Machiavelli is the famous consultant on clandestine arts, and favored apparently by neocons. But his precepts are misleading if separated from his principles—that a state’s fortunes rest on the rationality and constancy of its people, wiser than its leaders and the proper judges of its interests. The Wall Street Journal’s criticism of the Times’s NSA disclosures might imply a right of secrecy inherent to rulers; Machiavelli, however, emphasizes that rulers are only agents for the people. Agents, he assumes, are apt to appropriate the rights of principals. If Sir Anthony Eden, a truly great man, did so, lesser politicians will offend regularly. And this goes far to explain why journalists who accept official estimates of a nation’s interests end up so often wounding it.

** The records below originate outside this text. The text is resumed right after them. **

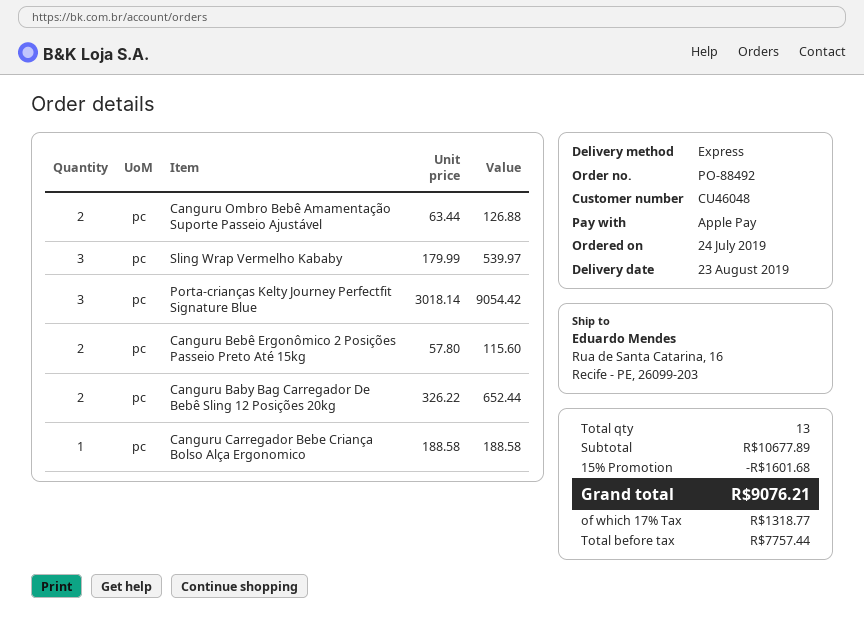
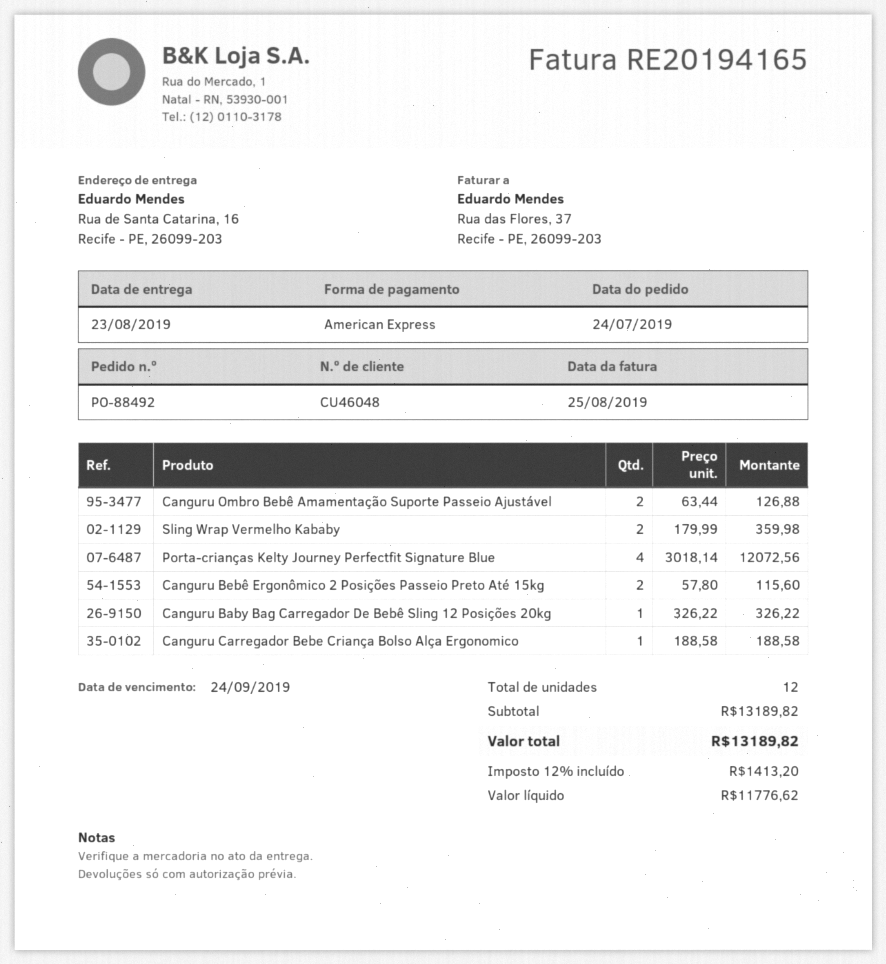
payment method: Apple Pay -> American Express
Sling Wrap Vermelho Kababy: 3 x 179.99 = 539.97 -> 2 x 179.99 = 359.98
Porta-crianças Kelty Journey Perfectfit Signature Blue: 3 x 3018.14 = 9054.42 -> 4 x 3018.14 = 12072.56
Canguru Baby Bag Carregador De Bebê Sling 12 Posições 20kg: 2 x 326.22 = 652.44 -> 1 x 326.22 = 326.22
total quantity: 13 -> 12
subtotal: 10677.89 -> 13189.82
discount: 15% = 1601.68 -> none
net: 7757.44 -> 11776.62
tax: 17% = 1318.77 -> 12% = 1413.20
total: 9076.21 -> 13189.82

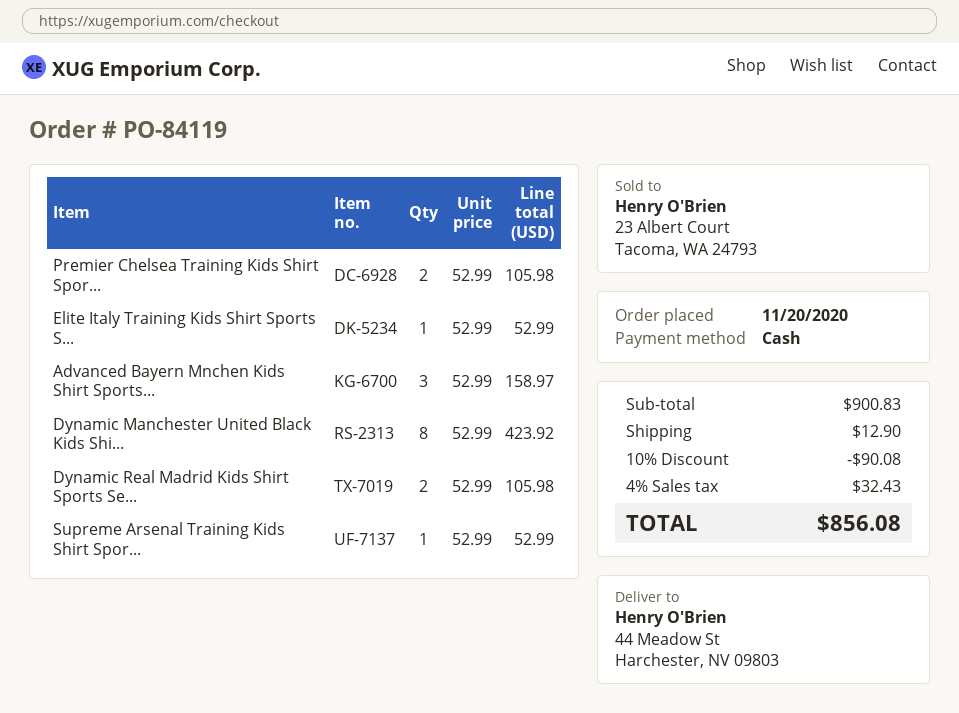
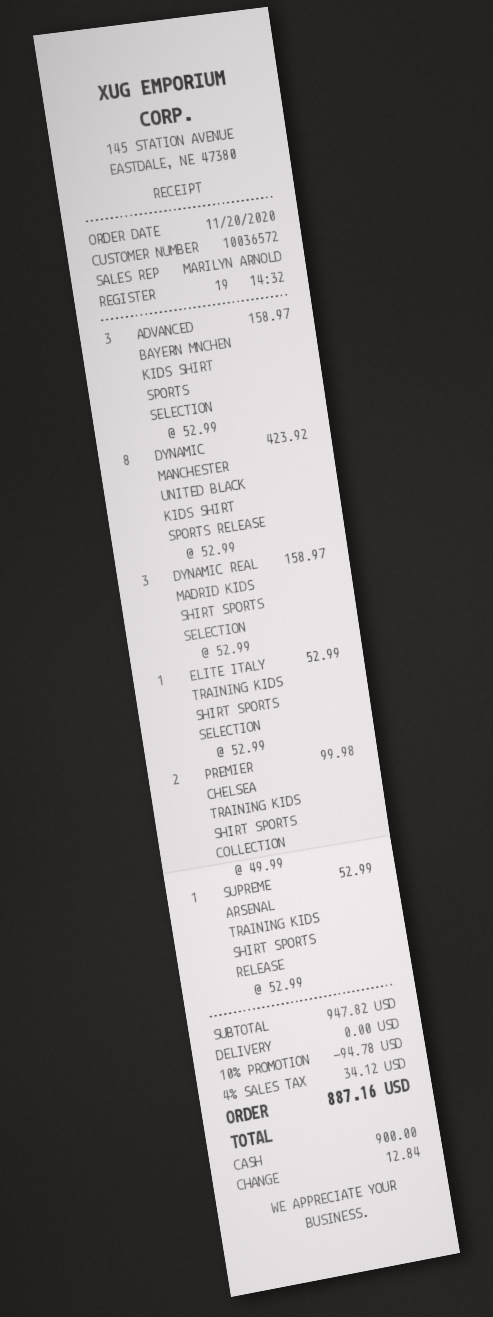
Premier Chelsea Training Kids Shirt Spor...: 2 x 52.99 = 105.98 -> 2 x 49.99 = 99.98
Dynamic Real Madrid Kids Shirt Sports Se...: 2 x 52.99 = 105.98 -> 3 x 52.99 = 158.97
subtotal: 900.83 -> 947.82
discount: 10% = 90.08 -> 10% = 94.78
shipping: 12.90 -> 0.00
tax: 4% = 32.43 -> 4% = 34.12
total: 856.08 -> 887.16

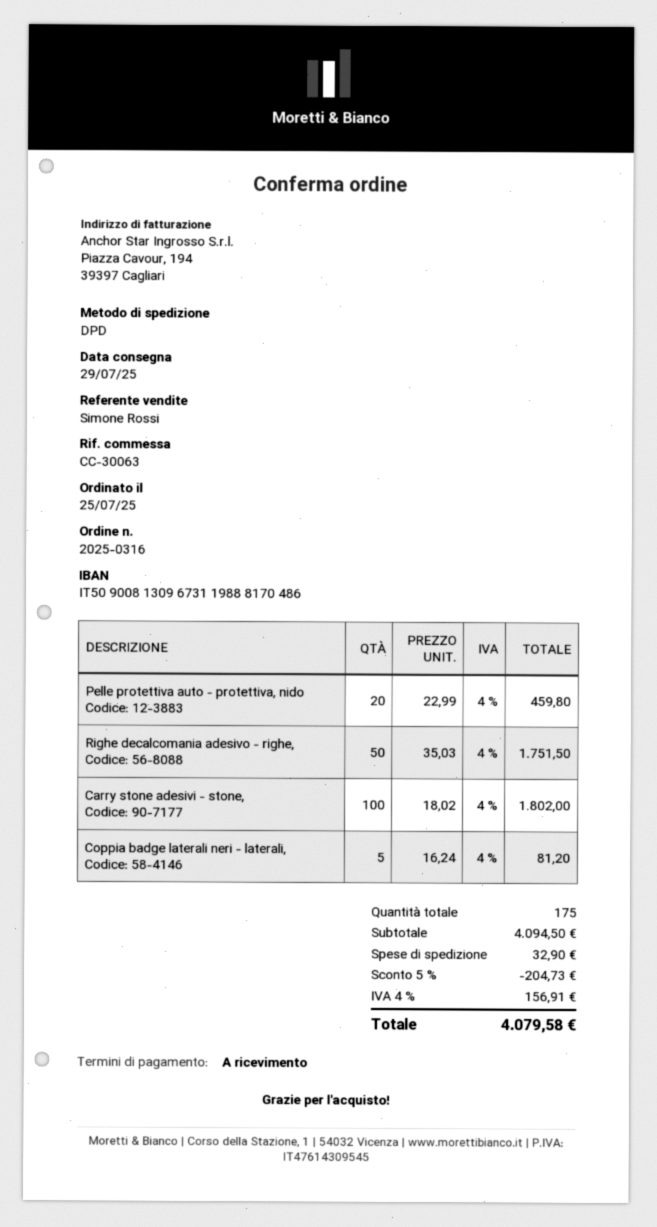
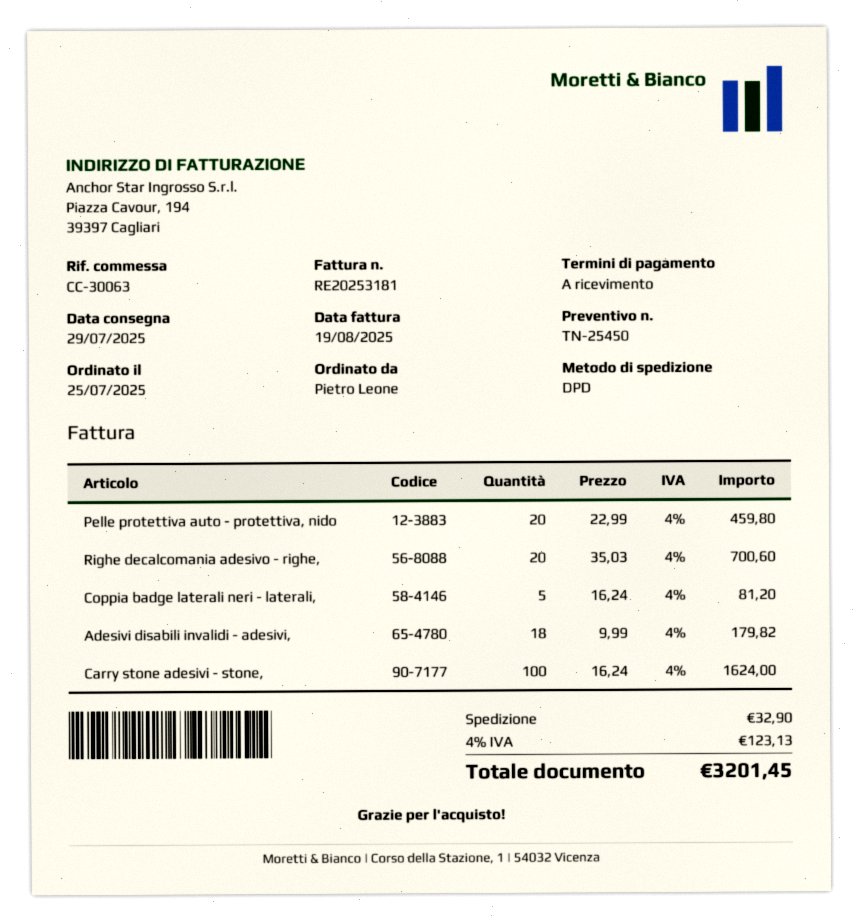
Righe decalcomania adesivo - righe,: 50 x 35.03 = 1751.50 -> 20 x 35.03 = 700.60
Carry stone adesivi - stone,: 100 x 18.02 = 1802.00 -> 100 x 16.24 = 1624.00
Adesivi disabili invalidi - adesivi,: none -> 18 x 9.99 = 179.82
discount: 5% = 204.73 -> none
tax: 4% = 156.91 -> 4% = 123.13
total: 4079.58 -> 3201.45

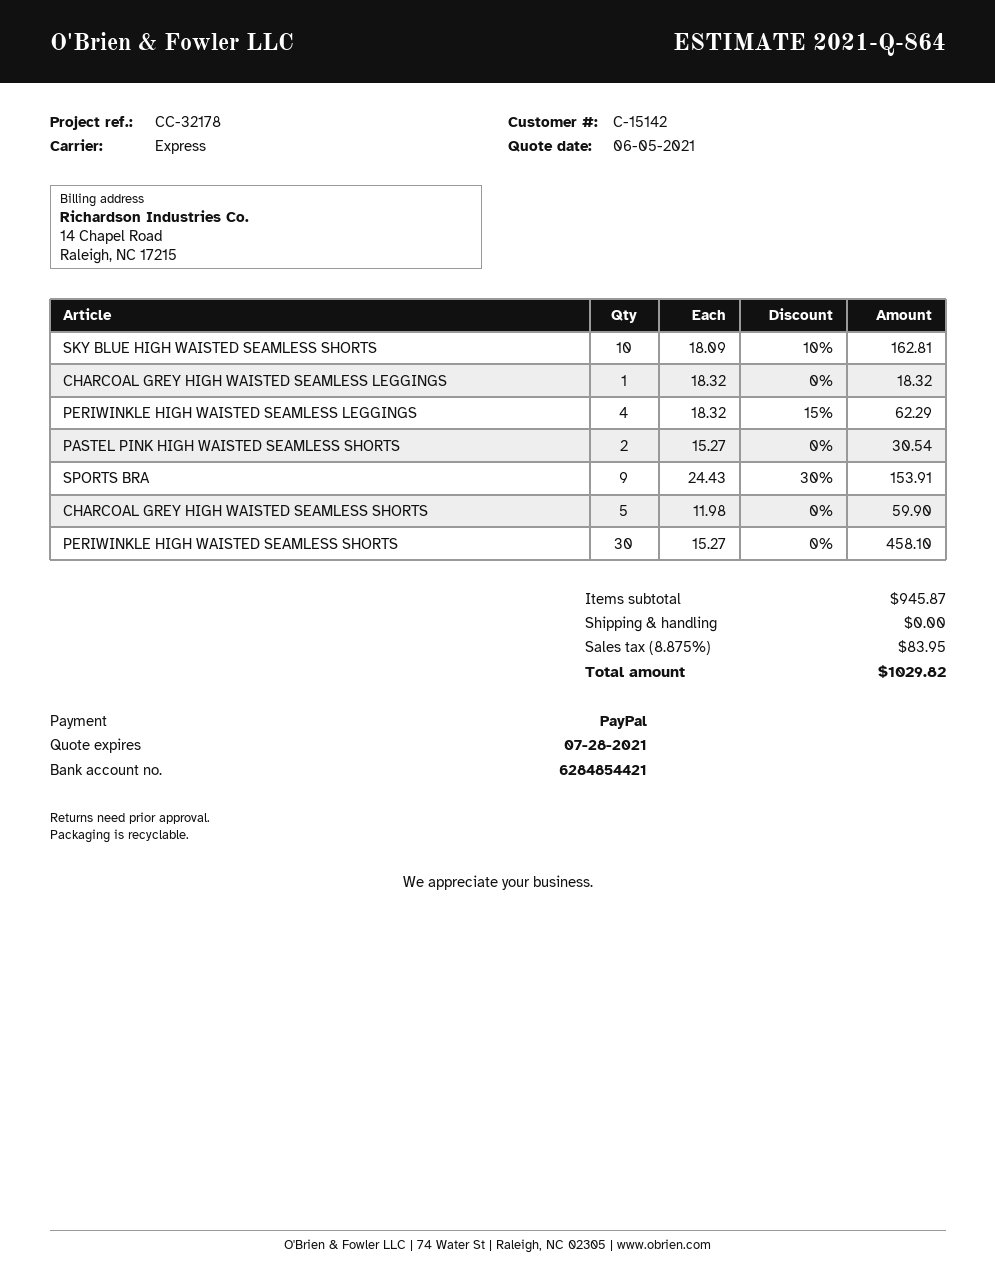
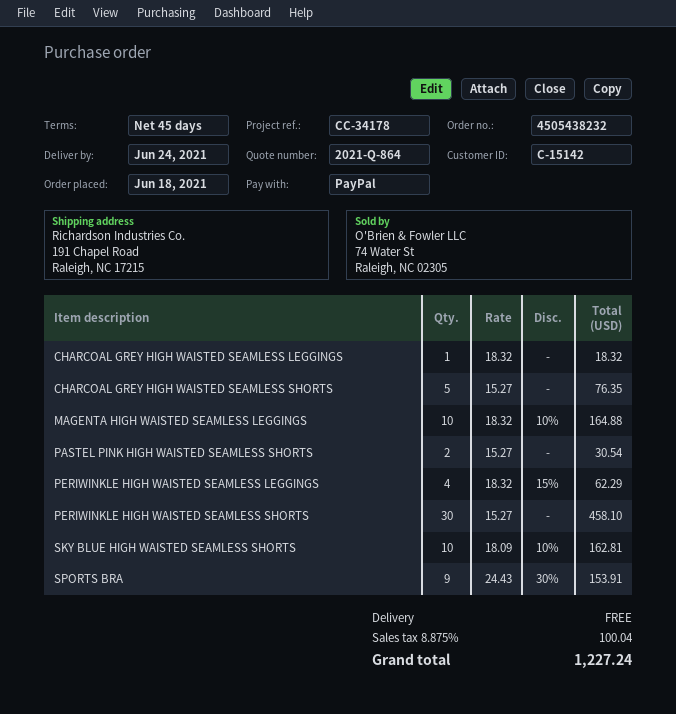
reference: CC-32178 -> CC-34178
CHARCOAL GREY HIGH WAISTED SEAMLESS SHORTS: 5 x 11.98 = 59.90 -> 5 x 15.27 = 76.35
MAGENTA HIGH WAISTED SEAMLESS LEGGINGS: none -> 10 x 18.32 - 10% = 164.88
tax: 8.875% = 83.95 -> 8.875% = 100.04
total: 1029.82 -> 1227.24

Serving Florence unsentimentally as a member of the Ten of War, Machiavelli knew that a city amid enemies cannot distribute totally equal knowledge at every moment. Perfect societies may exclude untruth: in the work of existing ones, secrecy and lies have their place. Alongside his remark that one gross lie will repeatedly deceive individuals who fancy that accepting it offers them sectional advantage, it may seem to endorse mendacity unconfined. But no such advantage exists among the people as a whole—and so corruption may be checked. Machiavelli’s real position is that lies and secrecy must be used with strictest moderation: that abuse makes them habit-forming, and for the addict no safe dose exists.